The question of why primarily non-men attend diversity-related events like the forum session or the Women of OpenStack lunch was brought up. While some were quick to accuse the community of not placing a high enough priority on diversity discussions, it was pointed out that there is not always clear communication on who is invited to such events. Specifically, it was not clear whether the Women of OpenStack breakfast or lunch events were intended to be "safe spaces" or whether they were meant to be all-inclusive. Clearer messaging around these events would help.

Missing Features in OpenStack for Public Clouds

Etherpad

The discussion started with some meta-discussion on processes around gathering requests and feedback. The SIG uses launchpad for tracking their major issues and the room agreed that was sufficient for now. Gathering the scale of issues reported, i.e. how many people need a particular feature, is important for prioritizing issues, so making more use of launchpad's "affects me" button should be promoted. Providing agile-style user stories when requesting features was stressed, since understanding context behind an issue can open up more avenues for solutions. These strategies are useful for operators to make requests at developers but we don't have a good process for getting feedback in the other direction. One possibility is to extend the user survey to get more precise feedback.

The discussion then shifted to directly discussing pain points and missing features. This included things like ipv6 support, performance problems in horizon, and updating keypairs in instances.

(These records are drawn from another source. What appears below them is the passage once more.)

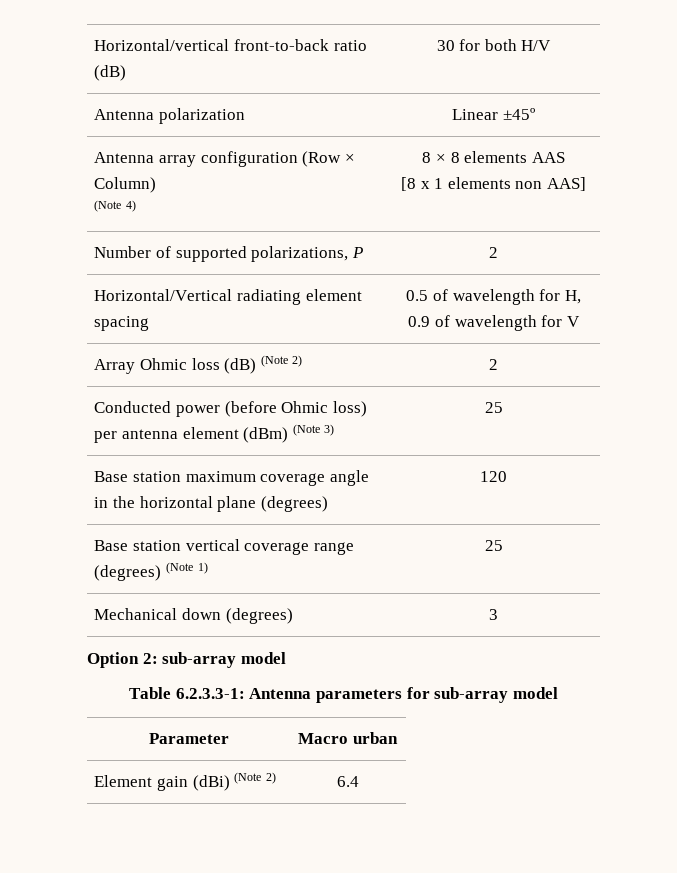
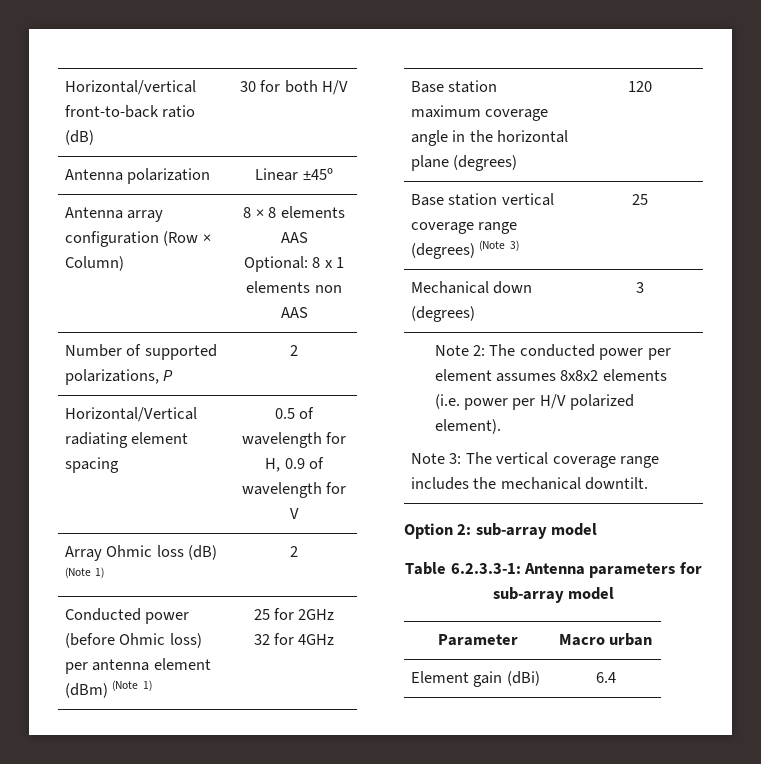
- Antenna array configuration (Row × Column)
- (Note 4) | 8 × 8 elements AAS
- [8 x 1 elements non AAS]
+ Antenna array configuration (Row × Column) | 8 × 8 elements AAS
+ Optional: 8 x 1 elements non AAS
- Array Ohmic loss (dB) (Note 2) | 2
+ Array Ohmic loss (dB) (Note 1) | 2
- Conducted power (before Ohmic loss) per antenna element (dBm) (Note 3) | 25
+ Conducted power (before Ohmic loss) per antenna element (dBm) (Note 1) | 25 for 2GHz
+ 32 for 4GHz
- Base station vertical coverage range (degrees) (Note 1) | 25
+ Base station vertical coverage range (degrees) (Note 3) | 25
+ Note 2: The conducted power per element assumes 8x8x2 elements (i.e. power per H/V polarized element).
+ Note 3: The vertical coverage range includes the mechanical downtilt.
- Element gain (dBi) (Note 2) | 6.4
+ Element gain (dBi) | 6.4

Some of the major requests were for keystone. The community needs better quota management support, which we hope to address in keystone this cycle. We also need a better way of cleaning up resources orphaned by a deleted keystone project. And better MFA support, which is also on the way this cycle, was a key request.

Extended Maintenance

Etherpad

There were two back-to-back sessions on Extended Maintenance to recap and reaffirm the direction that was agreed on since the Dublin PTG and to discuss next steps. Starting with Ocata, branches that reach the end of the 18-month maintenance span will no longer be immediately deleted. Who maintains those branches at that point is an open question. One suggestion is to have people "sign up" to maintain branches, but this not really effective and doesn't guarantee that the people who sign up will actually do the work. There's already a process in place for giving core responsibilities to the people who step up to do the work. It would be good, however, to have a way to build a community around branch maintenance so that people who are interested in maintaining particular branches can identify other people who are similarly interested. This could eventually evolve into an unofficial LTS model if people end up clustering around particular releases.

The proposed plan is not to do any more releases after the 18-month lifespan, but this reveals an oversight with regard to libraries and clients, since we typically only test services against the released versions of libraries. However, it was pointed out that at least devstack makes it easy to test against the source versions of libraries with the LIBS_FROM_GIT option.

Tempest also poses a problem since it is branchless and until now has been guaranteed to support all live branches. The result of this change is that branches in extended maintenance mode will have to have their CI jobs pin to an old enough version of tempest, but master of tempest itself need only provide the same level of branch support it does now.

Getting Serious on Maintainers

Etherpad

This session ended up being mostly about developer retainment by reducing frustration in the code review process, especially by changing our review culture to avoid discouraging nitpicks. A thread was started and a new guiding principle was proposed in response to this.